Omicron infections may have plateaued in London, Neil Ferguson says | Omicron variant

Prof Neil Ferguson, the scientist who helped shape Britain’s coronavirus lockdown strategy, said he was “cautiously optimistic” that Omicron infections had plateaued in London and could reduce in the next week.

Ferguson, a mathematical epidemiologist from Imperial College London, cautioned that record cases numbers being reported were likely to be an underestimate because test supplies have run out in some areas.

But speaking on BBC Radio 4’s Today programme, he said: “An epidemic reaching such high numbers can’t sustain those numbers forever. So we would expect to see case numbers start to come down in the next week, maybe already coming down in London, but in other regions a week to three weeks.”

He added: “I’m cautiously optimistic that infection rates in London in that key 18 to 50 age group, which has been driving the Omicron epidemic, may possibly have plateaued. It is too early to say whether they’re going down yet.”

Ferguson also said that despite a recent doubling in Covid hospital admissions the vaccinations were proving effective at preventing severe disease.

He said: “Vaccination is holding up in terms of protection against severe disease, assisted by the fact that Omicron almost certainly is substantially less severe, but it still puts pressures on the health system.”

Ferguson said: “Omicron is substantially less severe. And that has helped us undoubtedly. We would be seeing much higher case numbers in hospital otherwise. And vaccines are holding up against severe disease and against severe outcomes well, but that doesn’t mean it’s not going to be difficult few weeks for the NHS.”

Matthew Taylor, the chief executive of the NHS Confederation, said the NHS did not want staff going back into hospitals with Covid and risk passing it on.

He told Times Radio that reducing the self-isolation period to five days should be done only if the science “said it was absolutely safe”.

On the general outlook, he said: “We should feel some hope and confidence about the medium term, [and] that we will gradually become more able to live with Covid as the prime minister has said, that when Omicron has gone through us that we make it to that stage and the NHS will recover.”

But Taylor added: “On the other hand, we’ve got to recognise that in the next few weeks at least things are very, very difficult. One thing that people in our service find difficult is that it does seem as though there’s a kind of almost politicised attempt to suggest that things aren’t as difficult as they are, that any suggestion that we should sustain the restrictions or whether it’s personal responsibility or policy.

“If you’re working in health service, you see the reality, and what you want politicians, what you want people, to be driven by is the data and what’s happening at the frontline, and let’s not be in the business of … getting away from the reality of this.”

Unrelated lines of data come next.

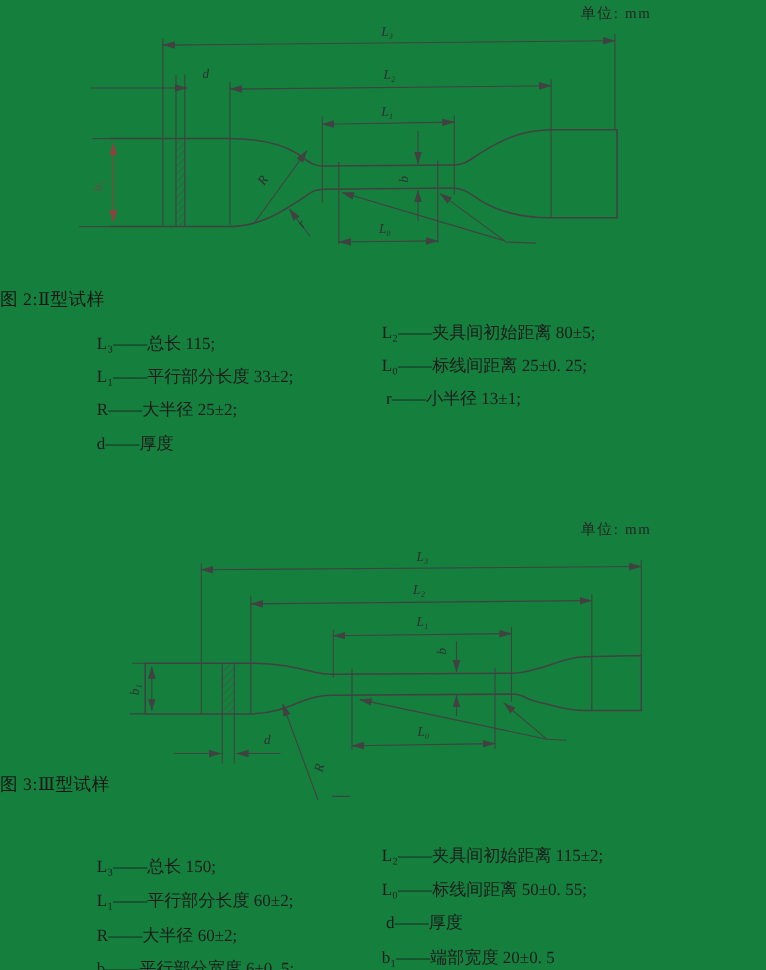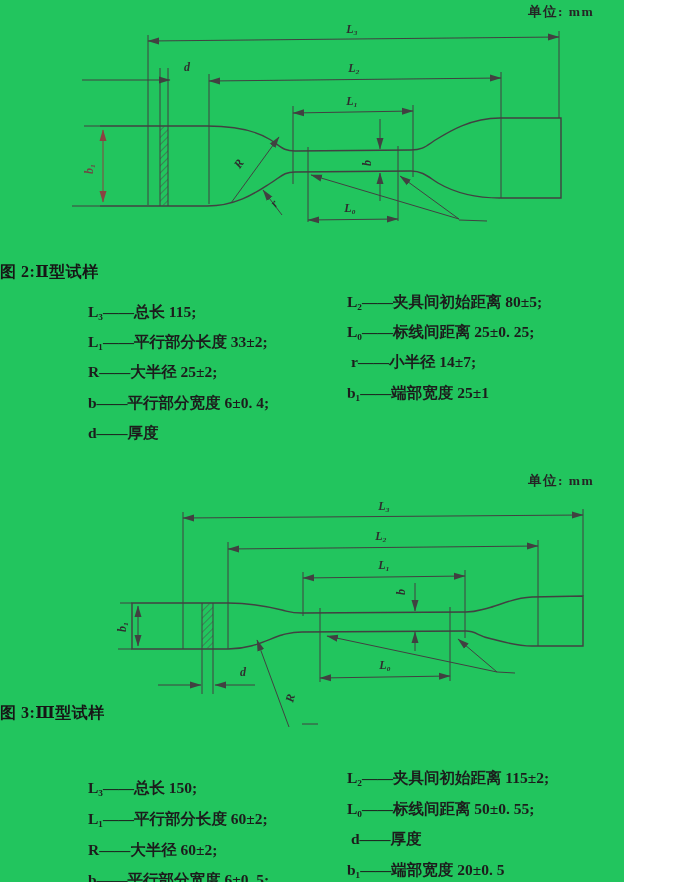--- a/index.html
+++ b/index.html
@@ -4,11 +4,10 @@
 <style>
   html,body{margin:0;padding:0;background:#ffffff;}
   .page{
-    position:relative;width:624px;height:882px;overflow:hidden;
-    background:#22c55e;
+    position:relative;width:696px;height:882px;overflow:hidden;
+    background:#15803d;
     font-family:"Liberation Serif","DejaVu Serif",serif;
     color:#1c1c1c;
-    font-weight:bold;
   }
   .diagram{position:absolute;left:0;}
   .unit{

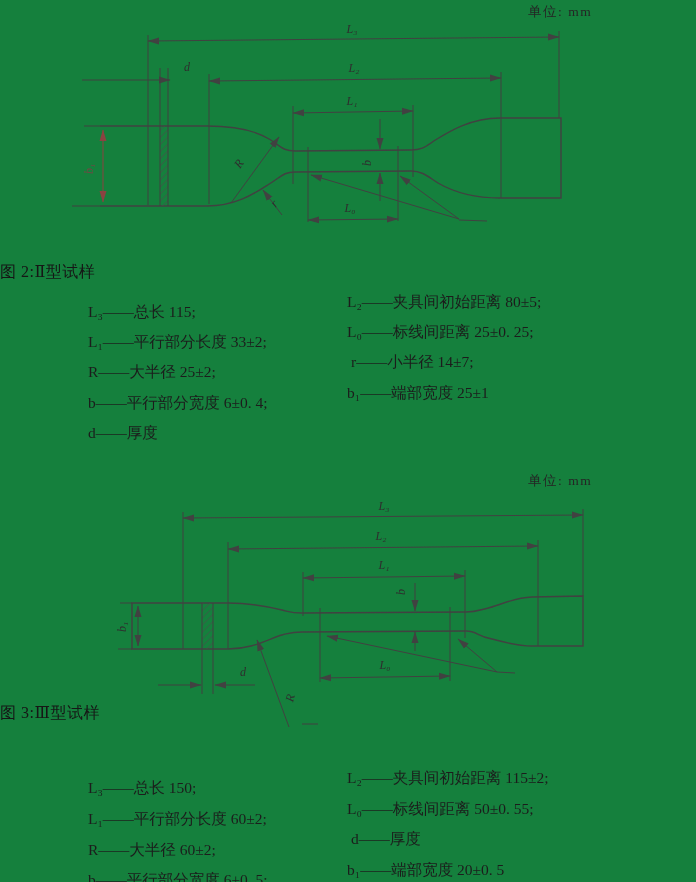--- a/index.html
+++ b/index.html
@@ -136,7 +136,7 @@
     </div>
     <div class="lrow">
       <span class="lcell left">R——大半径 25±2;</span>
-      <span class="lcell right" style="padding-left:4px">r——小半径 14±7;</span>
+      <span class="lcell right" style="padding-left:4px">r——小半径 13±1;</span>
     </div>
     <div class="lrow">
       <span class="lcell left">b——平行部分宽度 6±0. 4;</span>

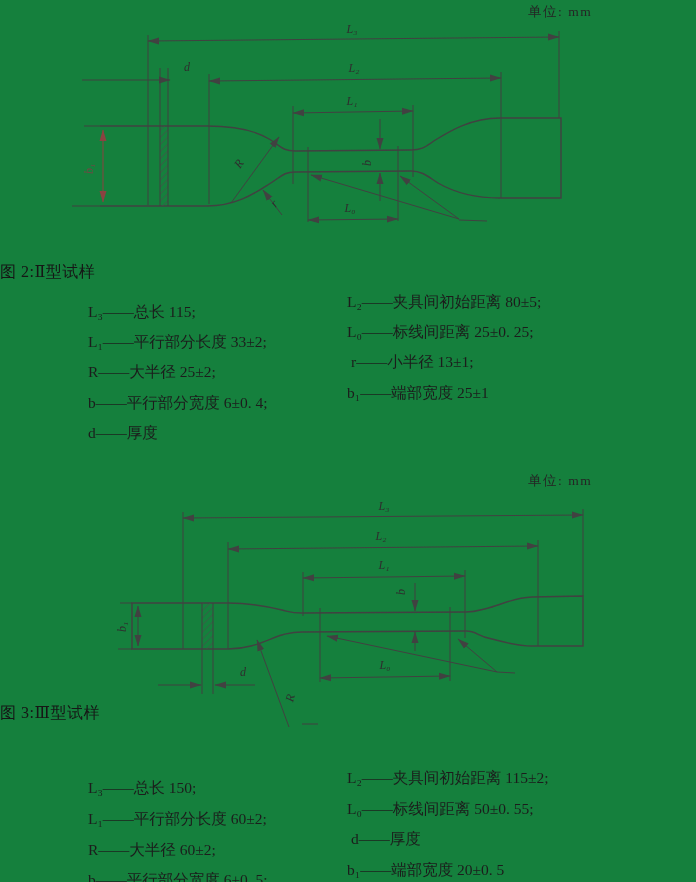--- a/index.html
+++ b/index.html
@@ -139,10 +139,6 @@
       <span class="lcell right" style="padding-left:4px">r——小半径 13±1;</span>
     </div>
     <div class="lrow">
-      <span class="lcell left">b——平行部分宽度 6±0. 4;</span>
-      <span class="lcell right">b₁——端部宽度 25±1</span>
-    </div>
-    <div class="lrow">
       <span class="lcell left">d——厚度</span>
       <span class="lcell right"></span>
     </div>

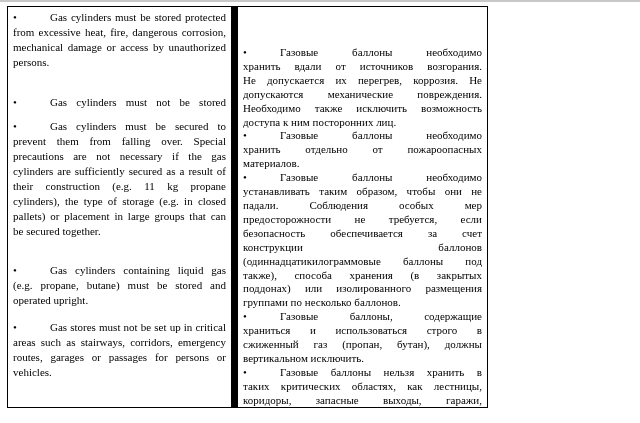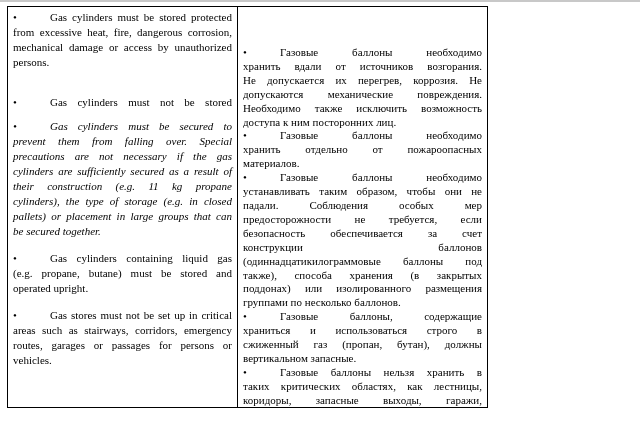--- a/index.html
+++ b/index.html
@@ -43,7 +43,7 @@
   }
   .cell-en {
     width: 230px;
-    border-right: 1px solid #ef4444;
+    border-right: 7px solid #ef4444;
   }
   .cell-ru {
     flex: 1;

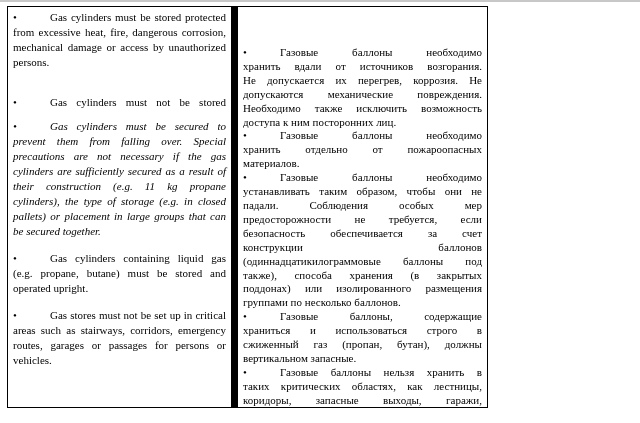--- a/index.html
+++ b/index.html
@@ -56,7 +56,7 @@
   
   #col-en .para:nth-child(1) { margin-bottom: 25px; }
   #col-en .para:nth-child(2) { margin-bottom: 9px; }
-  #col-en .para:nth-child(3) { margin-bottom: 12px; font-style: italic; }
+  #col-en .para:nth-child(3) { margin-bottom: 24px; }
   #col-en .para:nth-child(4) { margin-bottom: 12px; }
   #col-ru .para { margin: 0; }
   .line {

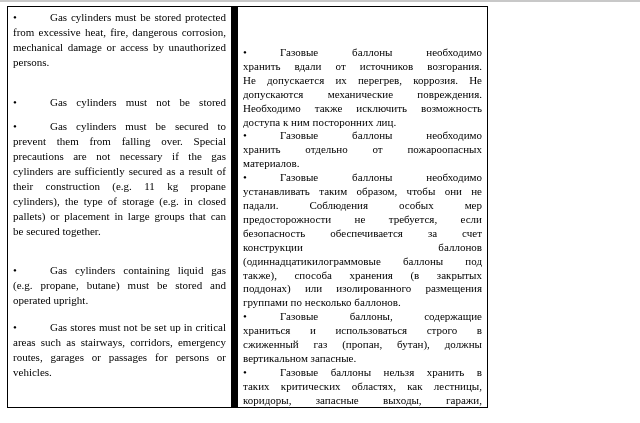--- a/index.html
+++ b/index.html
@@ -145,7 +145,7 @@
             <div class="line"><span class="bullet">•</span>Газовые баллоны, содержащие</div>
             <div class="line">храниться и использоваться строго в</div>
             <div class="line">сжиженный газ (пропан, бутан), должны</div>
-            <div class="line last">вертикальном запасные.</div>
+            <div class="line last">вертикальном исключить.</div>
           </div>
           <div class="para">
             <div class="line"><span class="bullet">•</span>Газовые баллоны нельзя хранить в</div>

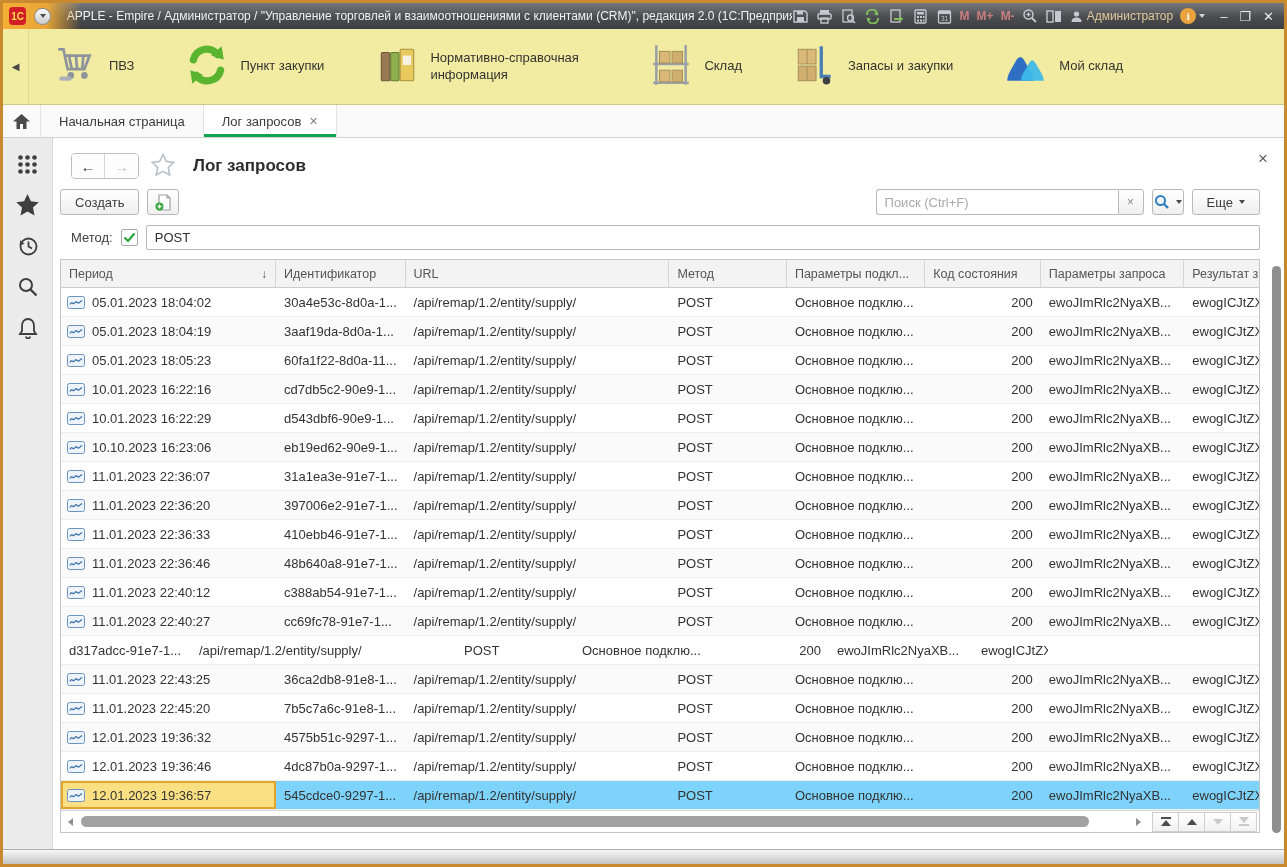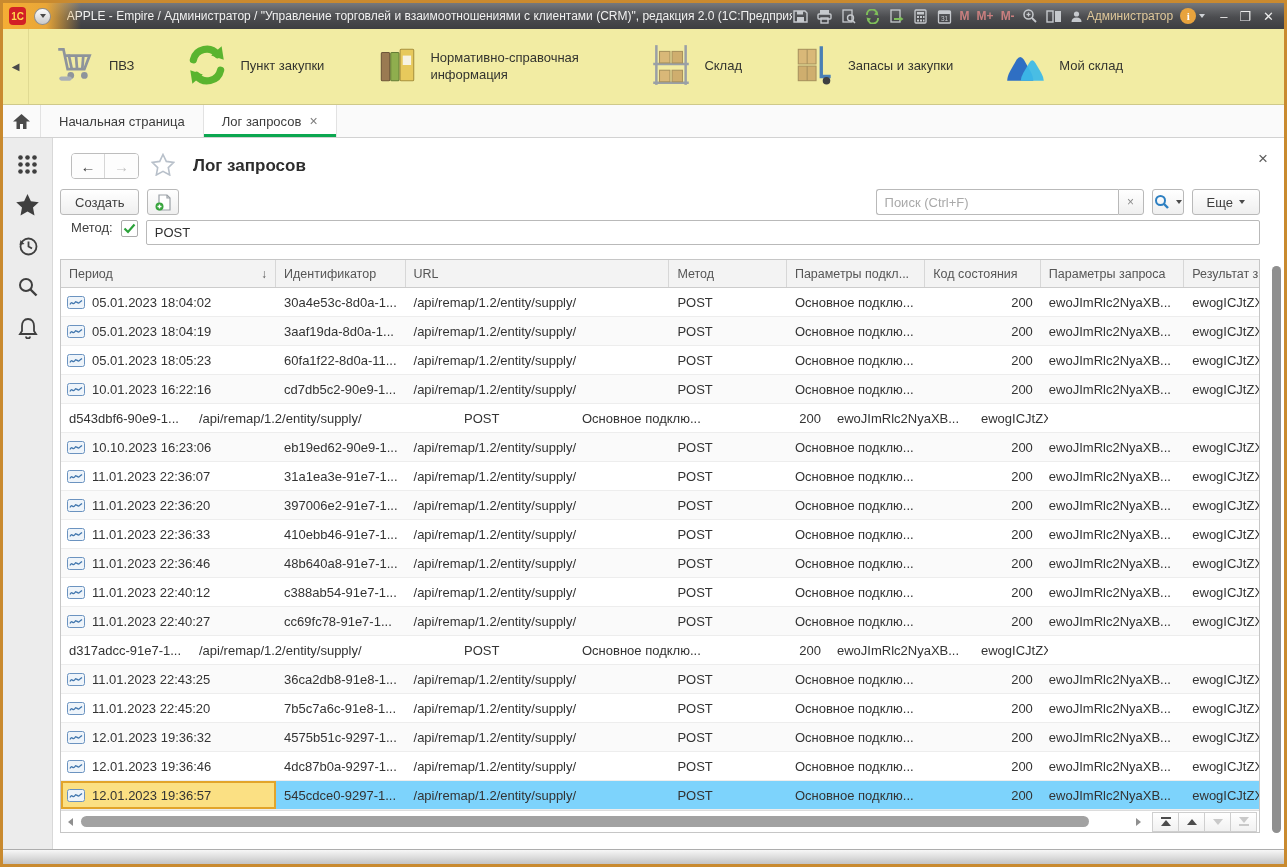--- a/index.html
+++ b/index.html
@@ -76,7 +76,7 @@
                   display:flex; align-items:center; justify-content:center; }
   .lens-btn { margin-left:8px; width:44px; }
 
-  .filter-row { height:34px; display:flex; padding:0 24px 0 18px; gap:8px; flex:0 0 auto; }
+  .filter-row { height:34px; display:flex; align-items:center; padding:0 24px 0 18px; gap:8px; flex:0 0 auto; }
   .filter-label { font-size:13px; color:#3e3e3e; }
   .checkbox { width:17px; height:17px; border:1px solid #ababab; border-radius:2px; background:#fff;
               display:flex; align-items:center; justify-content:center; }

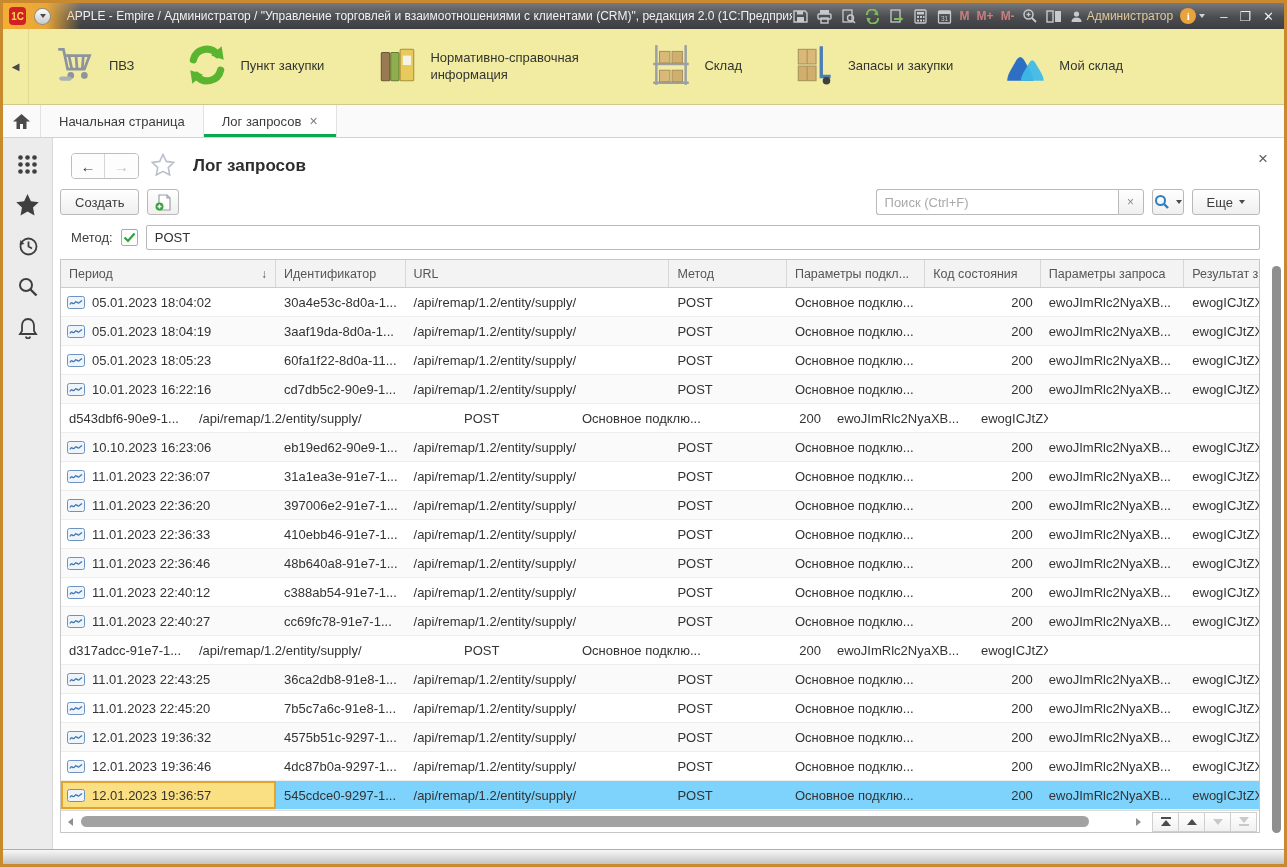--- a/index.html
+++ b/index.html
@@ -587,6 +587,15 @@
               </div>
   </div>
             <div class="trow">
+    <div class="cell c0">
+      <span class="rec-icon">
+        <svg width="18" height="13" viewBox="0 0 18 13">
+                    <rect x="0.5" y="0.5" width="17" height="12" rx="2" fill="#eef4fa" stroke="#6b93c0"></rect>
+                    <path d="M3 8.5 C4.5 4 6 10 8 6.5 C9.5 4 11 9 13 6 L15 4.5" fill="none" stroke="#3f75ad" stroke-width="1.3"></path>
+                  </svg>
+      </span>
+      <span class="ctext">10.01.2023 16:22:29</span>
+    </div>
     <div class="cell c1">
                 <span class="ctext">d543dbf6-90e9-1...</span>
               </div>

Covid infections in England’s regions

He said the judgment on restrictions “needs to be driven by the data and what’s in the best interests of the country”, adding: “It shouldn’t be driven by a kind of political virility symbolism, where the sooner we can be free, the better it is, regardless of the effects. Let’s carry on being driven by the data.”

The minister for vaccines and public health, Maggie Throup, said she was “not sure” how many Britons were currently in self-isolation.

She told Sky News: “I’m not sure of that [actual] figure, but I think what’s shown over Christmas is that a lot of people have caught the disease, the Omicron variant is very transmissible, but what is good news, it doesn’t seem to be resulting in severe diseases as some of the other variants did.”

She added: “Well, not everybody declares that they’re self-isolating, I think that’s one important thing, that it’s something that they do because they’ve tested positive or they’ve been in contact with somebody whose tested positive, they don’t have to report that in.

“The vaccine is working and that’s the best way to stop the transmission, and to stop hospitalisations and for our life to get back to normal.”